Rupee symbol maker has DMK background
Statesman News Service
Chennai, 16 July: The man who designed the award winning insignia for the rupees actually hails from a family attached to the DMK, a party actually known for its pro-Tamil tilt or anti-Hindi agitation in the 60s and 70s.
Mr D Udaya kumar, presently working as assistant professor in IIT-Guwahati, and who came up with the design is the son of Mr N Dharmalingam, a former DMK MLA, who is a native of Marur in Villupuram district in North Tamil Nadu.
The family presently stays in Thondiarpet in North Chennai where Udaya Kumar grew up. Kumar had earlier passed out of Chennai’s Anna University with a top rank in architecture and has always been known for his bent on art.

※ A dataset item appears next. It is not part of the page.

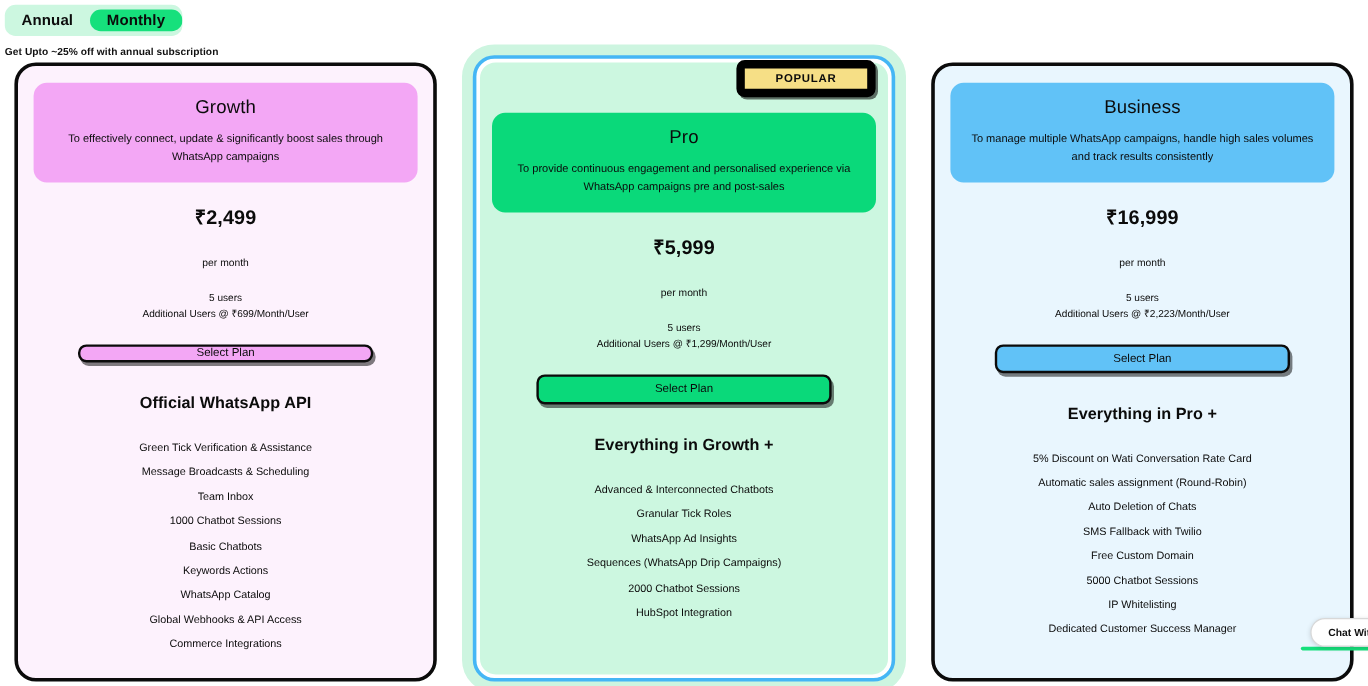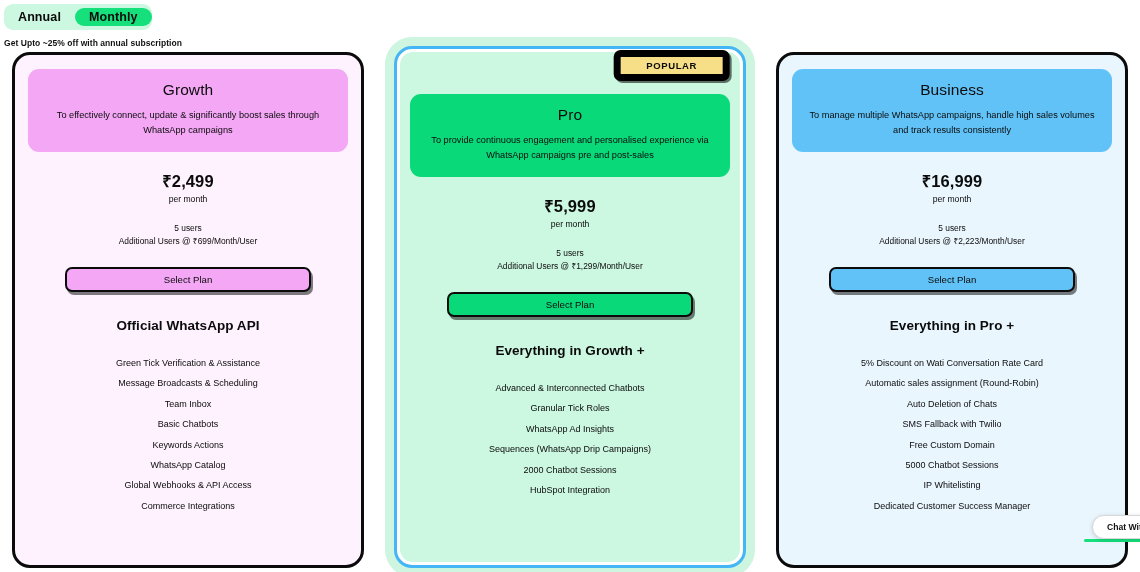"per month" .price-period { margin-top: 2px -> 22px }
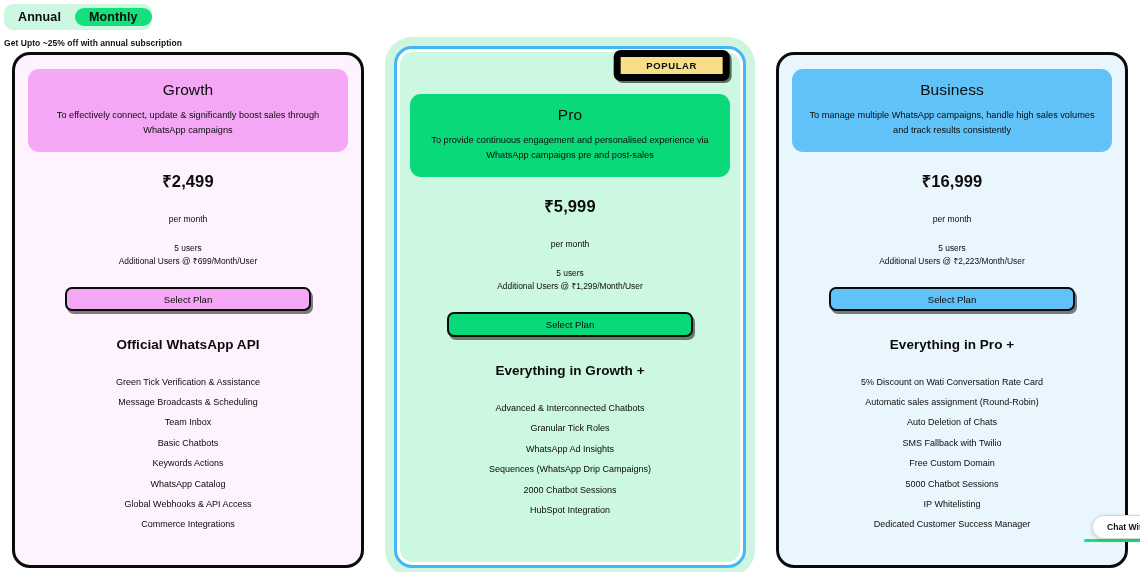"1000 Chatbot Sessions" li { html: none -> <li>1000 Chatbot Sessions</li> }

The insignia he designed is a combination of Devanagiri script and Roman letter “R” combining both Rupee and rupiya as pronounced in present Hindi.
He did post-graduate studies from IIT-Bombay, which made the media term him as a “Mumbai boy,” a matter that irritated his mother to no end.
“They keep saying Mumbai based boy and even spell his name as Uday. It is terrible,” his mother Mrs Jayalakshmi said. His father says that his son also has a Phd thesis on evolution of Tamil typography.
Udaya Kumar however is busy, joining duty in Guwahati today, for a new course introduced in design in that institution.